(10)Conditions of Students

Students returning to school from the battlefield or industries at the end of the war faced severe economic hardship. Not only were there the food and housing shortages that effected the entire population, but most students could no longer rely on their parents for maintenance and were forced to undertake employment to support their studies. The Ministry of Education attempted to assist students find part-time jobs through the Working Students' Assistance Association, renamed the Students' Assistance Association in January, 1947. The Ministry also constructed a number of student dormitories in Tokyo and in large provincial cities. Scholarships were made available on a wider scale than during the war from the Greater Japan Scholarship Foundation, later renamed the Japan Scholarship Foundation in August, 1953. Even so, scholarships could be extended to only a small percentage of the total student population, and the individual amounts were inadequate to cope with the rampant inflation of the postwar years.
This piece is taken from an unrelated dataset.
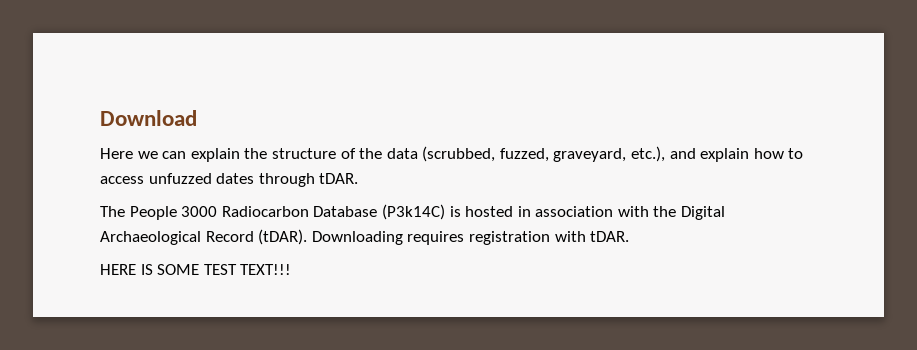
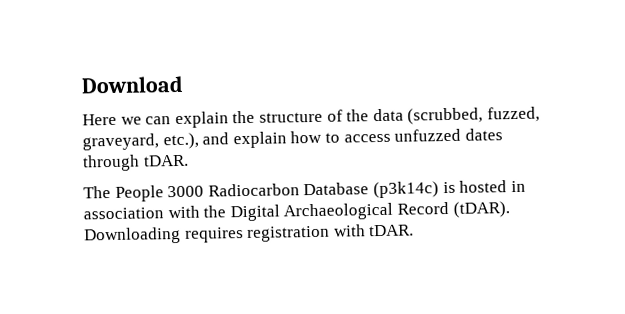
[381,204,445,220] (P3k14C) -> [372,181,439,199] (p3k14c)
[100,264,292,275] // HERE IS SOME TEST TEXT!!! -> (415, 230) none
Students themselves formed a number of organizations to ease their economic difficulties: between 1946 and 1947 the Students' Livelihood Conference, the Students' Dining Hall Federation, and the National Federation of School Cooperative Associations were established by student initiative.

In addition to these livelihood organizations, students became increasingly active in the political sphere. Democratic, self-governing student councils were formed on the various campuses, and, in order to oppose increases in university tuition many of these councils combined to form the Zengakuren (National Federation of Students' Self-government Associations) in September, 1948. Further politicization of the student body resulted from the decision of the Occupation authorities to take a firm anticommunist stand. Between 1949 and 1950, an adviser of GHQ, Dr. Walter C. Eells visited a number of university campuses and, while discussing academic freedom, Eells spoke out strongly against communism. His lectures were poorly received by the students, who interpreted them as propaganda and subsequently came to oppose Occupation policy in general. The most radical-leftist elements of the student body, who were central in the Zengakuren organization, resorted to illegal activities in 1950 and came under heavy criticism both on and off campus. By 1952, these radical students had adopted a two-front approach which included on-campus democratization struggles and street demonstrations.